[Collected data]

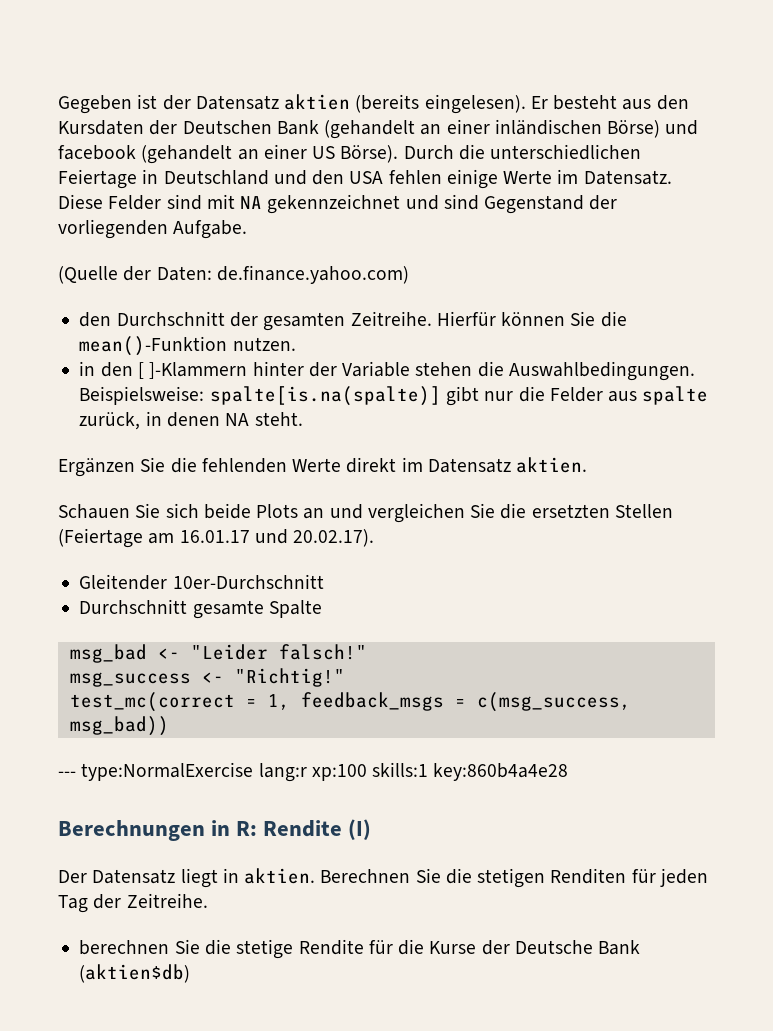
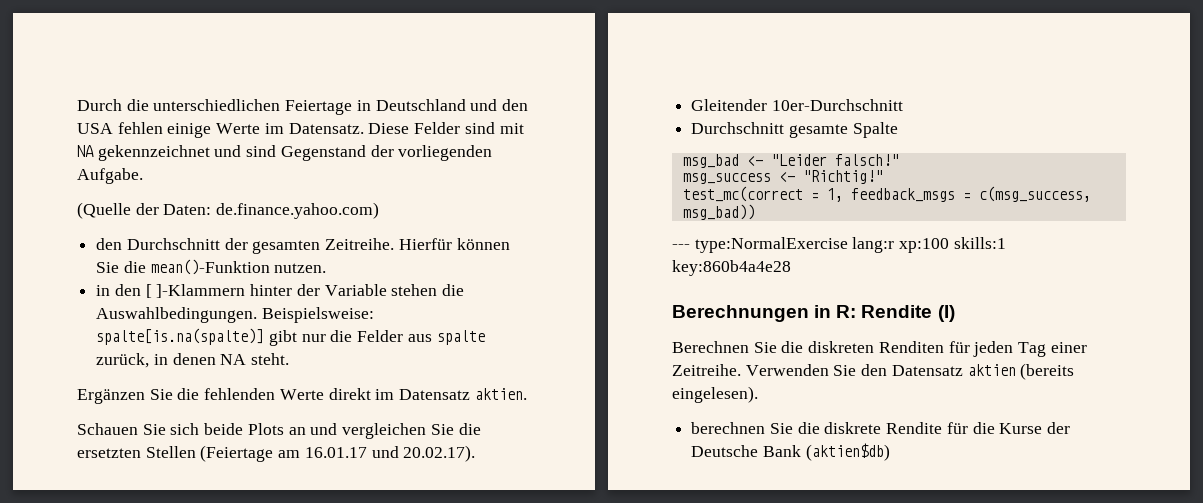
[58,94,689,114] [58,119,699,139] [58,144,399,164] Gegeben ist der Datensatz aktien (bereits eingelesen). Er besteht aus den Kursdaten der Deutschen Bank (gehandelt an einer inländischen Börse) und facebook (gehandelt an einer US Börse). -> (77, 105) none
[58,868,316,888] Der Datensatz liegt in aktien. -> (955, 313) none
[477,868,546,888] stetigen -> [808,341,875,353] diskreten
[93,893,208,909] der Zeitreihe. -> [1050,342,1087,353] [672,363,1075,380] [672,386,758,403] einer Zeitreihe. Verwenden Sie den Datensatz aktien (bereits eingelesen).
[236,939,294,959] stetige -> [824,422,882,434] diskrete

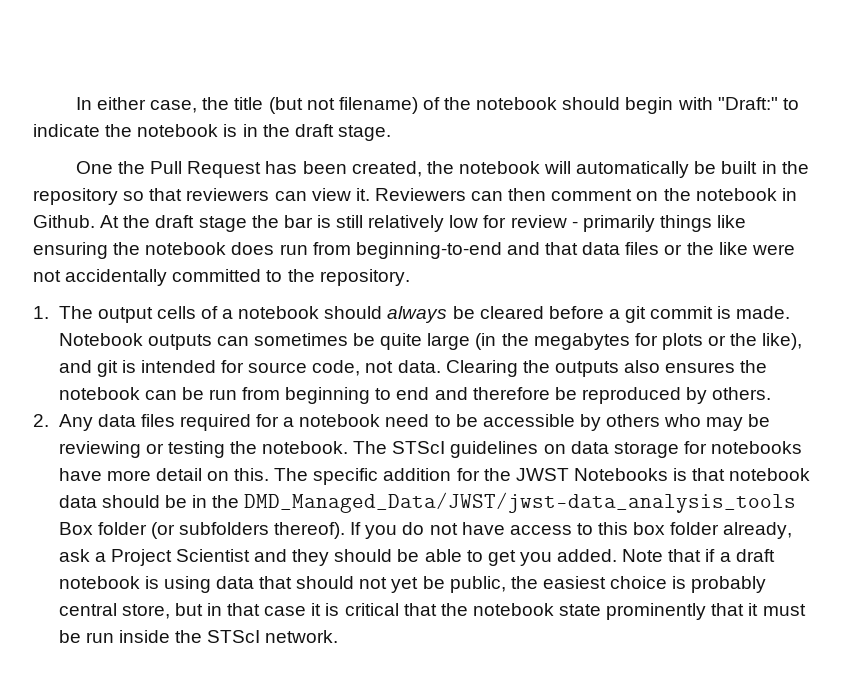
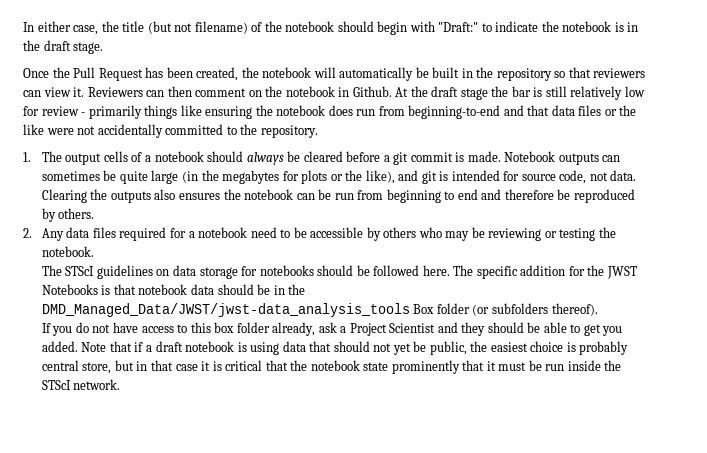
[75,161,113,174] One -> [23,68,49,78] Once
(349, 447) none -> (94, 251) //
[58,468,270,481] have more detail on this. -> [317,265,450,276] should be followed here.
(346, 530) none -> (598, 309) //

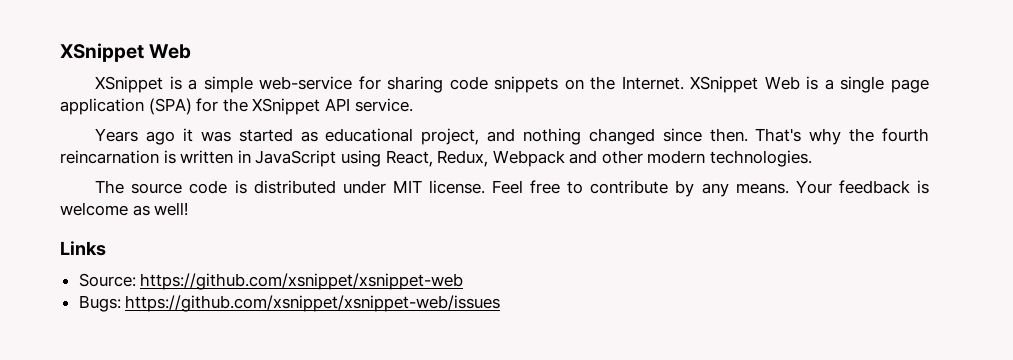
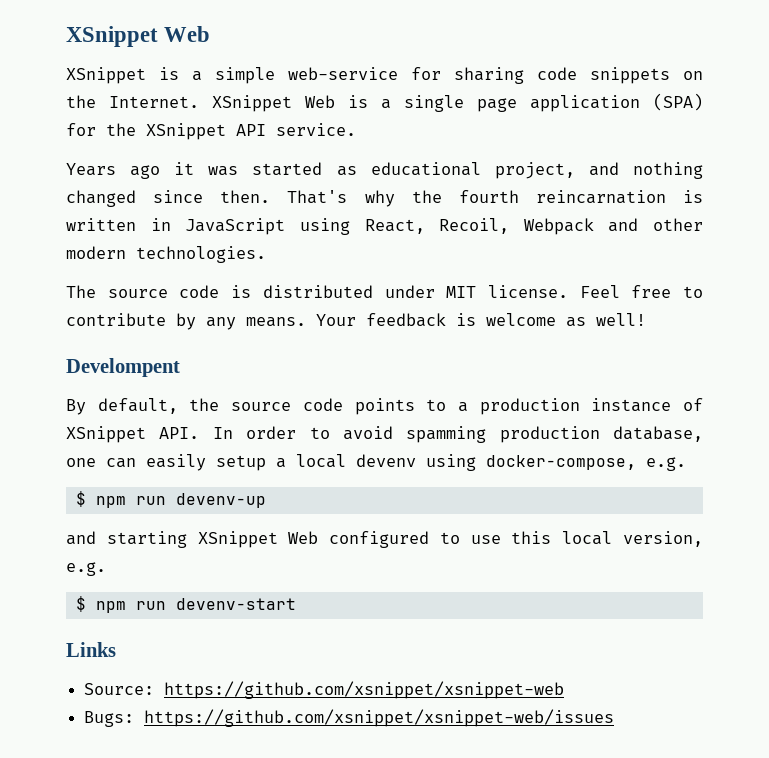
[437,150,489,167] Redux, -> [439,218,510,234] Recoil,
(189, 209) none -> [66,358,180,377] [66,398,703,415] [66,426,703,443] [66,454,686,471] [75,491,266,508] [66,531,703,548] [66,562,106,576] [75,596,296,613] // Develompent // By default, the source code points to a production instance of XSnippet API. In order to avoid spamming production database, one can easily setup a local devenv using docker-compose, e.g. // $ npm run devenv-up // and starting XSnippet Web configured to use this local version, e.g. // $ npm run devenv-start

PROMPT:
Carry over each record above character for character, with the pictures left out.

ANSWER SECTION:
[58,94,689,114] [58,119,699,139] [58,144,399,164] Gegeben ist der Datensatz aktien (bereits eingelesen). Er besteht aus den Kursdaten der Deutschen Bank (gehandelt an einer inländischen Börse) und facebook (gehandelt an einer US Börse). -> (77, 105) none
[58,868,316,888] Der Datensatz liegt in aktien. -> (955, 313) none
[477,868,546,888] stetigen -> [808,341,875,353] diskreten
[93,893,208,909] der Zeitreihe. -> [1050,342,1087,353] [672,363,1075,380] [672,386,758,403] einer Zeitreihe. Verwenden Sie den Datensatz aktien (bereits eingelesen).
[236,939,294,959] stetige -> [824,422,882,434] diskrete

[75,161,113,174] One -> [23,68,49,78] Once
(349, 447) none -> (94, 251) //
[58,468,270,481] have more detail on this. -> [317,265,450,276] should be followed here.
(346, 530) none -> (598, 309) //

[437,150,489,167] Redux, -> [439,218,510,234] Recoil,
(189, 209) none -> [66,358,180,377] [66,398,703,415] [66,426,703,443] [66,454,686,471] [75,491,266,508] [66,531,703,548] [66,562,106,576] [75,596,296,613] // Develompent // By default, the source code points to a production instance of XSnippet API. In order to avoid spamming production database, one can easily setup a local devenv using docker-compose, e.g. // $ npm run devenv-up // and starting XSnippet Web configured to use this local version, e.g. // $ npm run devenv-start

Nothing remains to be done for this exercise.